**WHAT IS NEEDED:** Once you reach the line that holds "Melange Fabric Baseball" in the listing below, output it and every line after it through the line that holds "total: 1805.07 -> 1842.72", word for word.

**DATA SUPPLIED:**
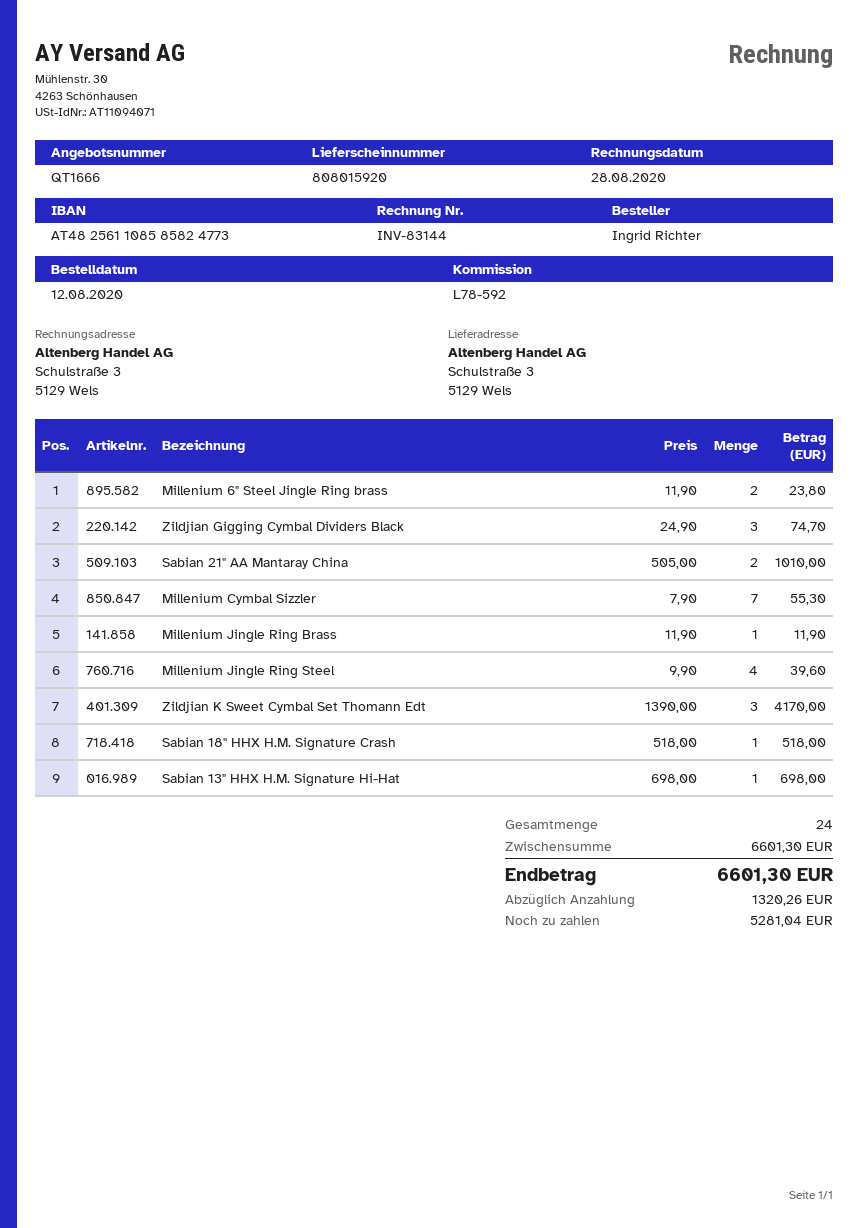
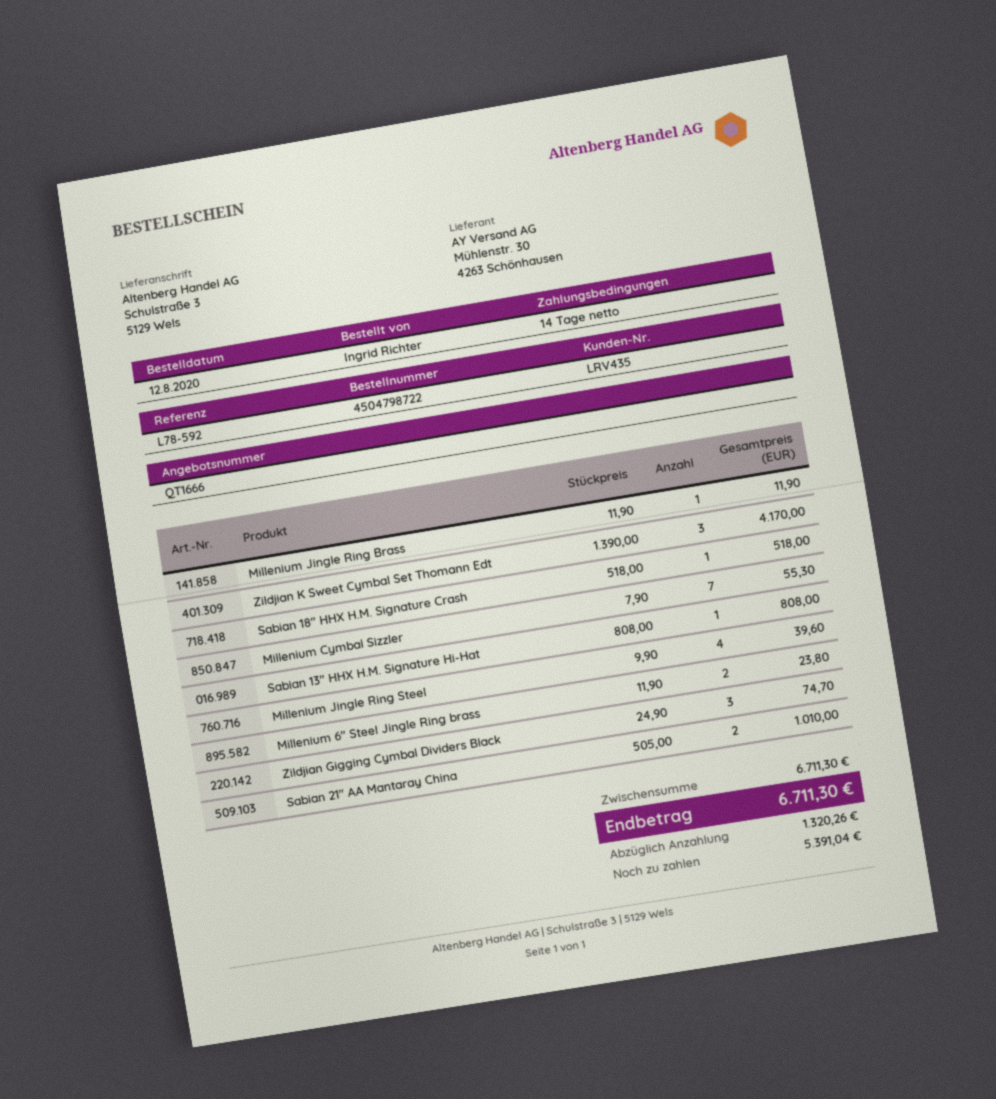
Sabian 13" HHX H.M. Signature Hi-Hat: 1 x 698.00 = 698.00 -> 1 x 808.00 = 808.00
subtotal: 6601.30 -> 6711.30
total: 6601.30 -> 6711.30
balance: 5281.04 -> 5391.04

...

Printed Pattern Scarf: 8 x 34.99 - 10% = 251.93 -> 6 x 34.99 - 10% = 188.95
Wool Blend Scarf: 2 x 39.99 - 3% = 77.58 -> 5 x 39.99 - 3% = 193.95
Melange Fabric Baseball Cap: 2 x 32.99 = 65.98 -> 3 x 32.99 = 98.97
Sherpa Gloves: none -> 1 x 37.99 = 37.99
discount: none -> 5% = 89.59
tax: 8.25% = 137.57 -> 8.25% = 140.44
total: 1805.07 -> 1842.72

**RESPONSE TO THE EXERCISE:**
Melange Fabric Baseball Cap: 2 x 32.99 = 65.98 -> 3 x 32.99 = 98.97
Sherpa Gloves: none -> 1 x 37.99 = 37.99
discount: none -> 5% = 89.59
tax: 8.25% = 137.57 -> 8.25% = 140.44
total: 1805.07 -> 1842.72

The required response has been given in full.